Mermas en la lana hilada.
     ¡Hola amigo, avisón!, que por eso te hago avanzo de mis pasadas travesuras, que para sólo decirlas, bien excusado fuera el hacerme yo escriptora.
       Vino, pues, a ser que no había día en el cual con faltas y sobras no me quedasen borras tres, cuatro, cinco libras de lana hilada en mi casa, porque la cuenta que yo pedía a las viejas era estrecha, más que pulgarejo de liendre, y la que yo daba más ancha que calle de corte. Vendía cada libra de lana por tres, cuatro o cinco reales, y a veces por siete, según era, y para abonar más mi hecho y mi persona y asegurar mi juego, di en una cosa, y fue que compré a una moza de un tejedor gran cantidad de tamo y motas de jerga, y no me costó muy caro, que por un pedazo de pan me lo dio la triste, que diz que en su casa rodaba tanto el pan, que no lo podía alcanzar, si no era con las alas del corazón. Deste tamo y motas llevaba con cada libra de hilaza un poquito, mostrándome tan fiel que hasta el tamo y motas tornaba, y este punto fue el que me acreditó tanto, que por la fidelidad de las motas, me llamaban en todos los obradores la Marquesa de las Motas.

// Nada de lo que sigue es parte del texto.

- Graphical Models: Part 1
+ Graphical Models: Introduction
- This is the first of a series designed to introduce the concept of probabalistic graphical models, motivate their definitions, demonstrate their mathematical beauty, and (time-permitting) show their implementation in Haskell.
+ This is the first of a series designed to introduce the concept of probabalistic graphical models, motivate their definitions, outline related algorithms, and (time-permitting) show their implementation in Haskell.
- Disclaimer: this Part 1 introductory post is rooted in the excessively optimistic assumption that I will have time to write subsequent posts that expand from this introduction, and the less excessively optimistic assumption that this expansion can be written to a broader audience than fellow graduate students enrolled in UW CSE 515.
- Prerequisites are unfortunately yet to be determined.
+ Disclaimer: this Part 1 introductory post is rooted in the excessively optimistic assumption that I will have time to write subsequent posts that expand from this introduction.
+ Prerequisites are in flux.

Compra de motas de jergas.

Roda el pan y muere de hambre.

       Vine a tener opinión de tan buena y tan fiel y aprovechada hilandera, que en teniendo un cardador un paño regalado o prisa de hacer algún surtimiento, me llevaban a casa la hilaza. Verdad es que nunca recibí hacienda que de esta suerte me trajesen, porque libras enaviadas por mano de maeso y pesadas en mi ausencia, venían pesadas muy a lo justo, y por eso no las quería yo recebir, porque no había lugar de hacer mangas de lana.

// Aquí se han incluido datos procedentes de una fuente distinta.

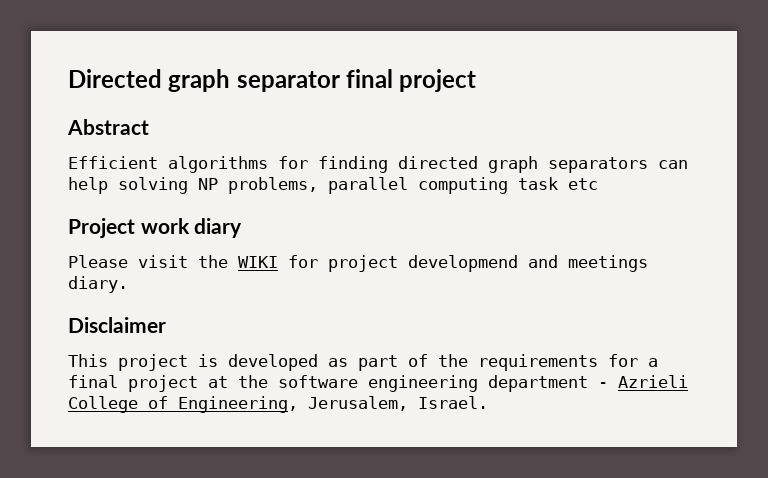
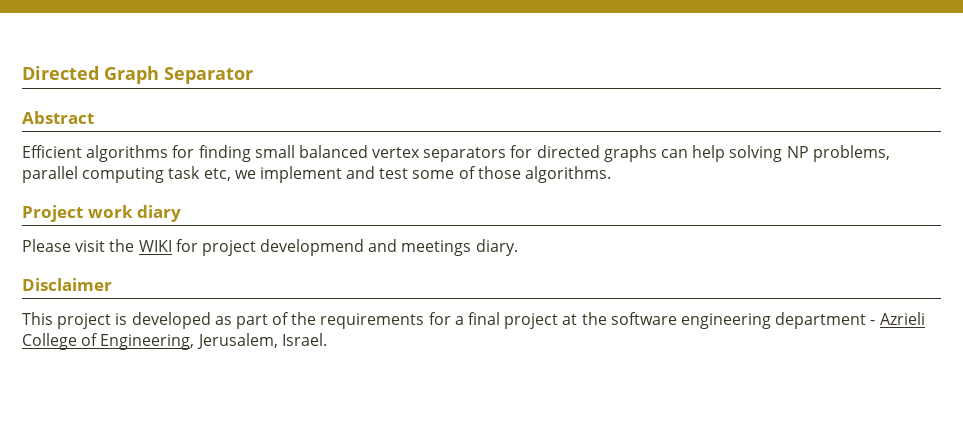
- Directed graph separator final project
+ Directed Graph Separator
- Efficient algorithms for finding directed graph separators can help solving NP problems, parallel computing task etc
+ Efficient algorithms for finding small balanced vertex separators for directed graphs can help solving NP problems, parallel computing task etc, we implement and test some of those algorithms.

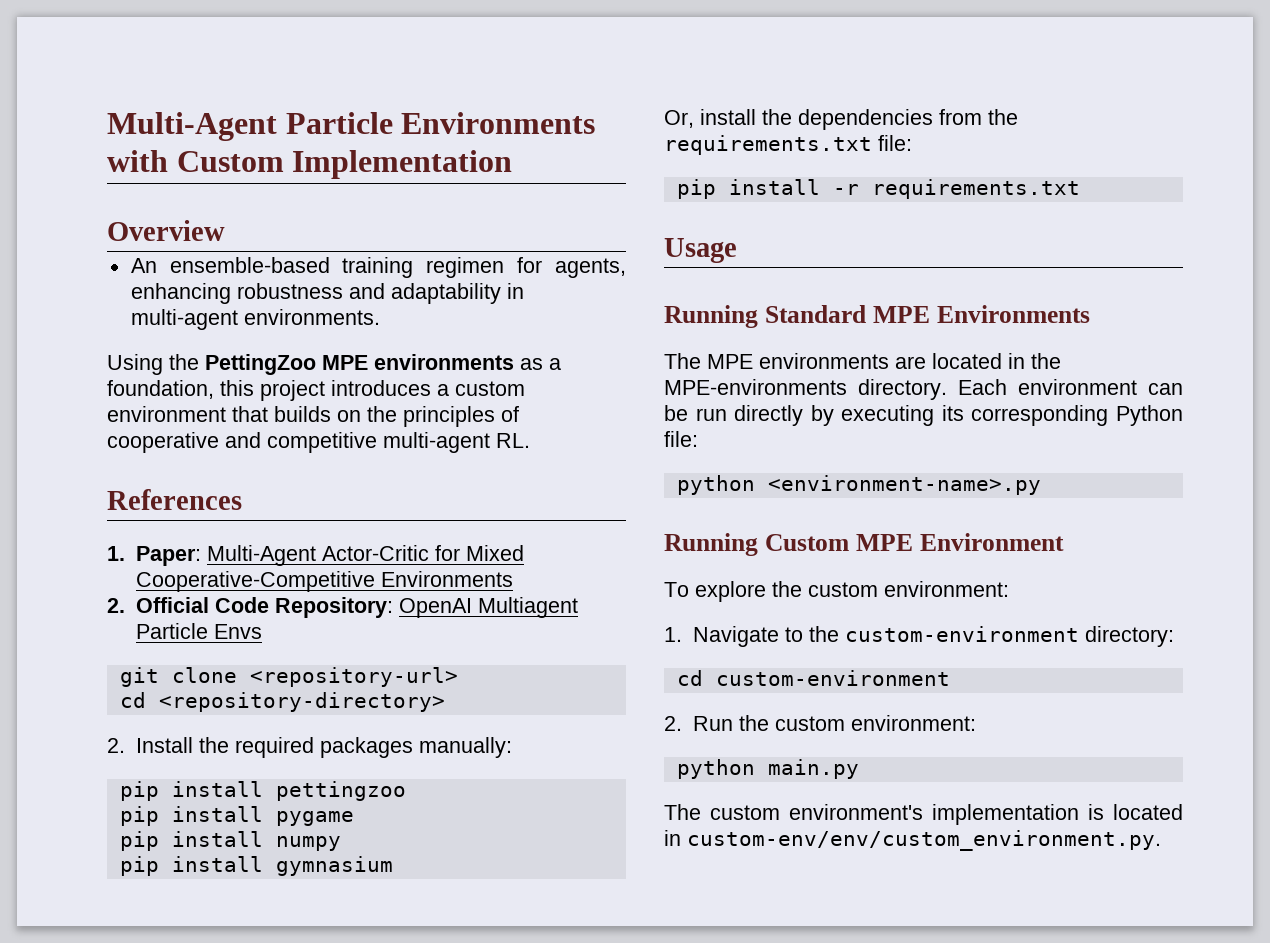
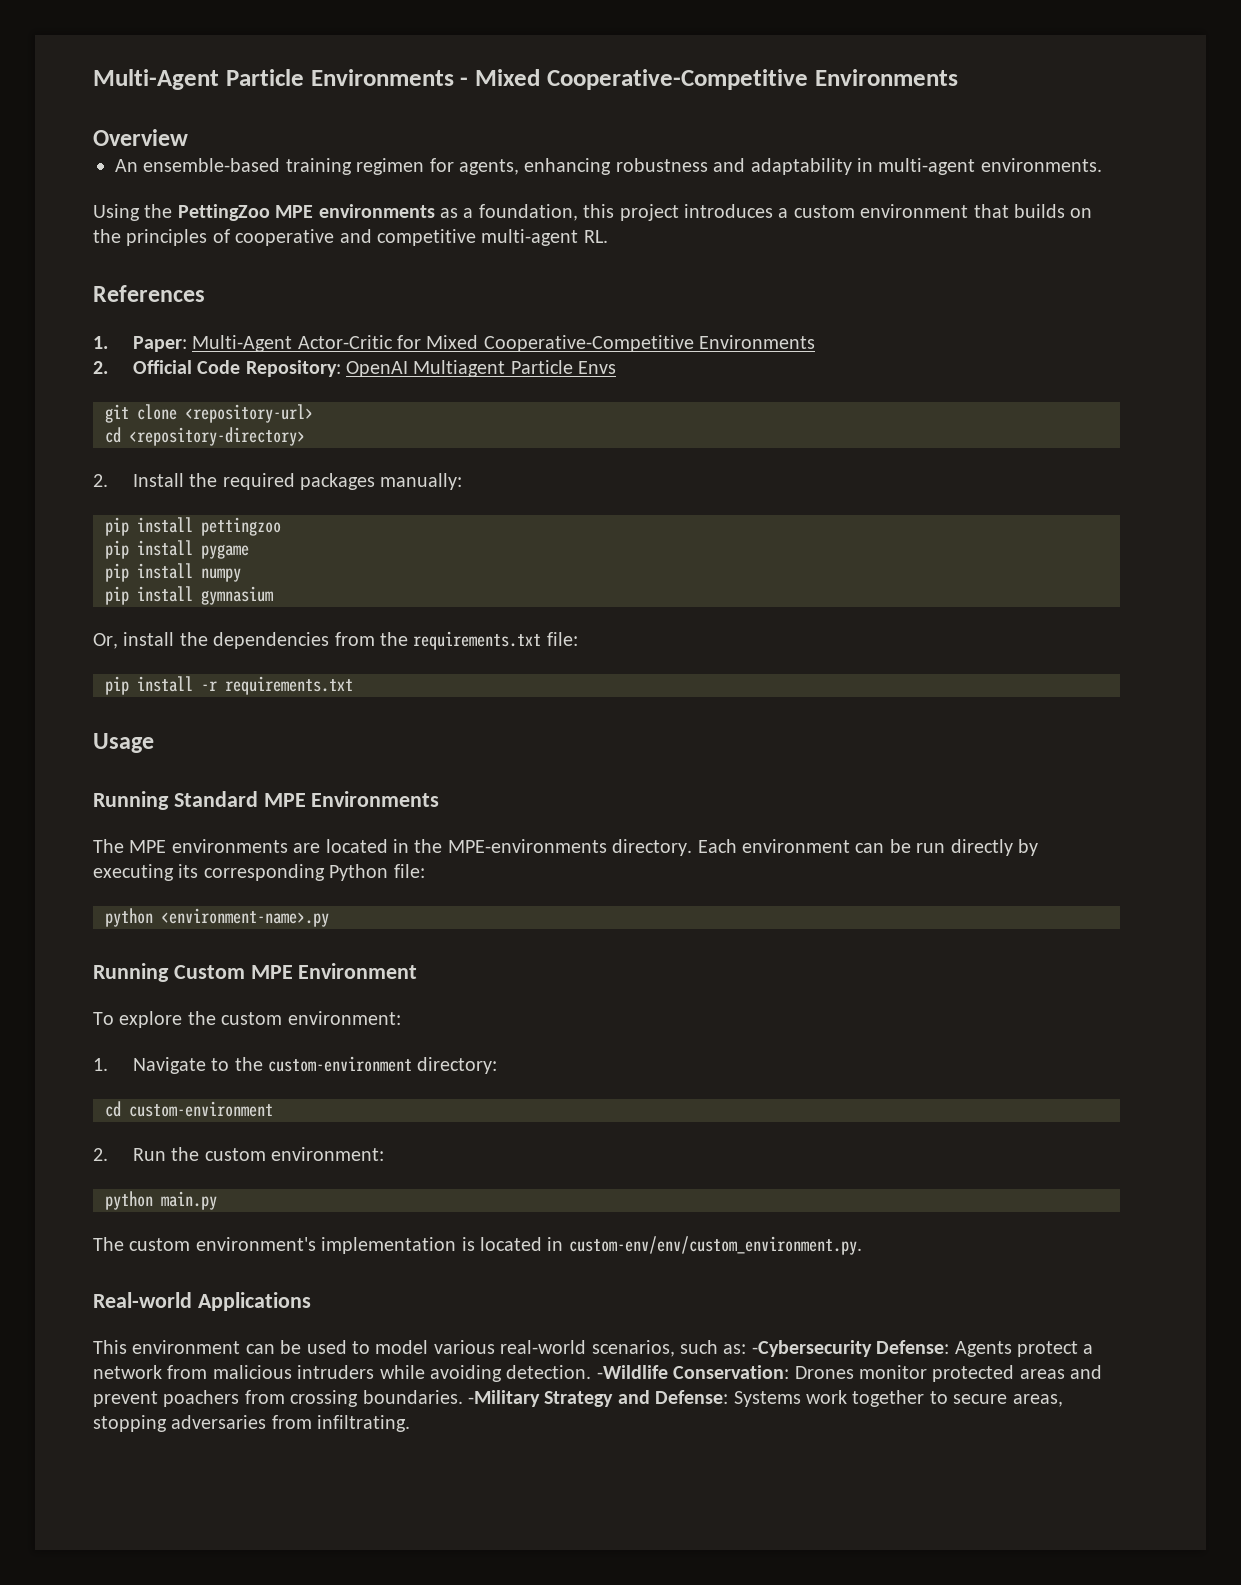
- Multi-Agent Particle Environments with Custom Implementation
+ Multi-Agent Particle Environments - Mixed Cooperative-Competitive Environments
+ Real-world Applications
+ This environment can be used to model various real-world scenarios, such as: -Cybersecurity Defense: Agents protect a network from malicious intruders while avoiding detection. -Wildlife Conservation: Drones monitor protected areas and prevent poachers from crossing boundaries. -Military Strategy and Defense: Systems work together to secure areas, stopping adversaries from infiltrating.

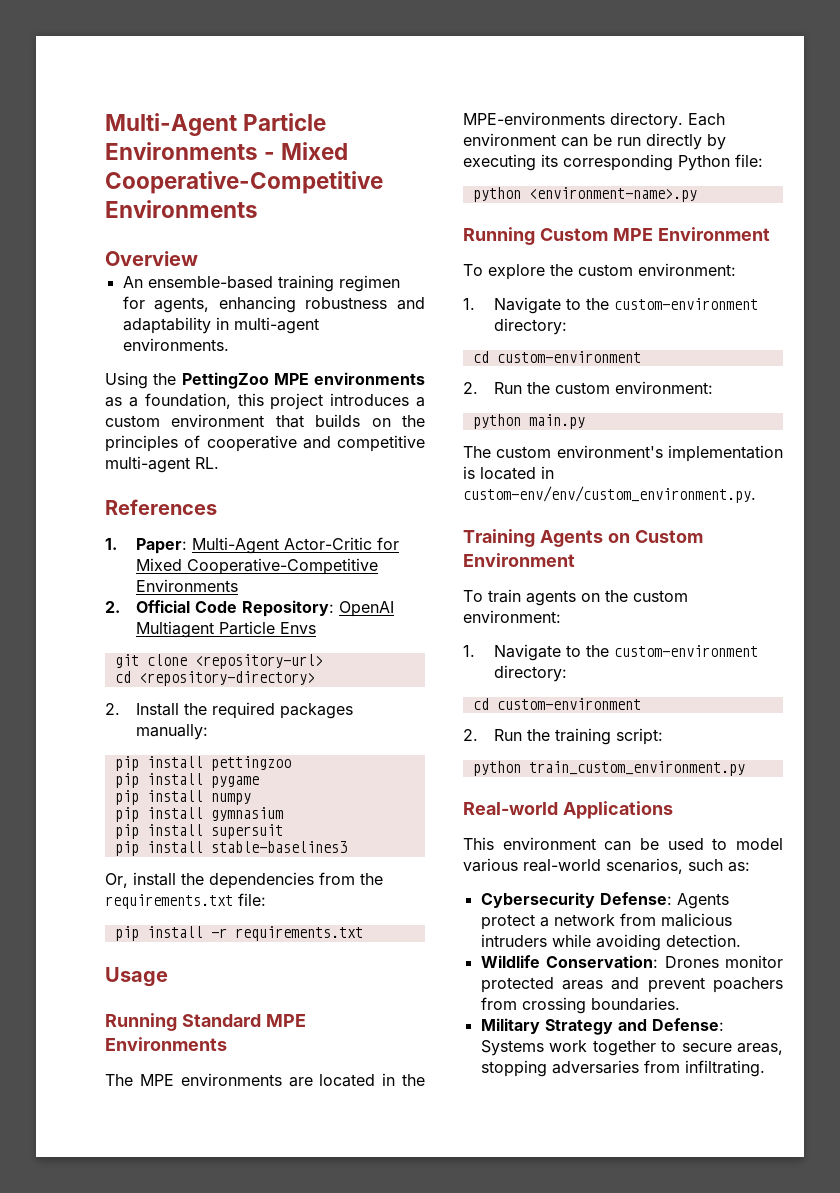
+ pip install supersuit
+ pip install stable-baselines3
+ Training Agents on Custom Environment
+ To train agents on the custom environment:
+ 1. Navigate to the custom-environment directory:
+ cd custom-environment
+ 2. Run the training script:
+ python train_custom_environment.py
- This environment can be used to model various real-world scenarios, such as: -Cybersecurity Defense: Agents protect a network from malicious intruders while avoiding detection. -Wildlife Conservation: Drones monitor protected areas and prevent poachers from crossing boundaries. -Military Strategy and Defense: Systems work together to secure areas, stopping adversaries from infiltrating.
+ This environment can be used to model various real-world scenarios, such as:
+ Cybersecurity Defense: Agents protect a network from malicious intruders while avoiding detection.
+ Wildlife Conservation: Drones monitor protected areas and prevent poachers from crossing boundaries.
+ Military Strategy and Defense: Systems work together to secure areas, stopping adversaries from infiltrating.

No recibe lana en su casa.
     Lo que les decía era:
Respuesta astuta.      -Señor, torne esa lana a su casa, que yo no quiero hacienda sorda, sino delante de testigos, que acaecen muchas desgracias por recebir las mujeres lana en secreto, y debajo de los pies le salen a una mujer embarazos.

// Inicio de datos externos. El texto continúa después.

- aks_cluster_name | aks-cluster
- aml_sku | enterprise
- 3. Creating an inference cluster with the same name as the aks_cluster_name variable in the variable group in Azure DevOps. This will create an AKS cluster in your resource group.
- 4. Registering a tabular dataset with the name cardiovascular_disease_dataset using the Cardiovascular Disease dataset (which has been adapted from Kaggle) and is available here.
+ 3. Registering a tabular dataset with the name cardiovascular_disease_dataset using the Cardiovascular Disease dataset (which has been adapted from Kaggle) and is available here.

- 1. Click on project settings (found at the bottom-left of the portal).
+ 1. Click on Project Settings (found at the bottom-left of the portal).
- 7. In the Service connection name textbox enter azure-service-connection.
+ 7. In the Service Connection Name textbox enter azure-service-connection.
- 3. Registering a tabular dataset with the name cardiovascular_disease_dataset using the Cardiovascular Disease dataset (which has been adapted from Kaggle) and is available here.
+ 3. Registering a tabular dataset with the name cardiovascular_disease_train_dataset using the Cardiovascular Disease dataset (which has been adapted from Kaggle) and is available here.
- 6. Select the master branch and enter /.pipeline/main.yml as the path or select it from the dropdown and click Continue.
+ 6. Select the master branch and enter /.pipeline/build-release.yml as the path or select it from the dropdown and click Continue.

     Tornábanla, y después iba yo a ventura de que los oficiales y mi ventura y mis diligencias me valiesen.
     Con este tratillo muerto vine a revivir y juntar muy buenos reales, con que hice mis negocios, pasando como marquesa, y de lo restante, compré una borrica que me costó veinte ducados, que las borricas de aquella tierra andan muy subidas. Esta di a comisión a un aguador por un real y de comer cada día, y él sacó en condición que las fiestas gozase de los alquileres de trajinar dueñas honradas. Y corríasele el oficio, porque había entonces en aquel pueblo unas doncellas amovibles y algunas viudas de oropel y cierta camarada de mujeres que parecían de casta de nabos, que para no se esturar, es necesario revolverlos y menear la olla.
 
APROVECHAMIENTO
     En las hilanderas hay muchas marañas y embustes para hurtar lo que se les encarga, y deben restituirlo, porque en tanta cantidad de menudos, vienen a defraudar notablemente.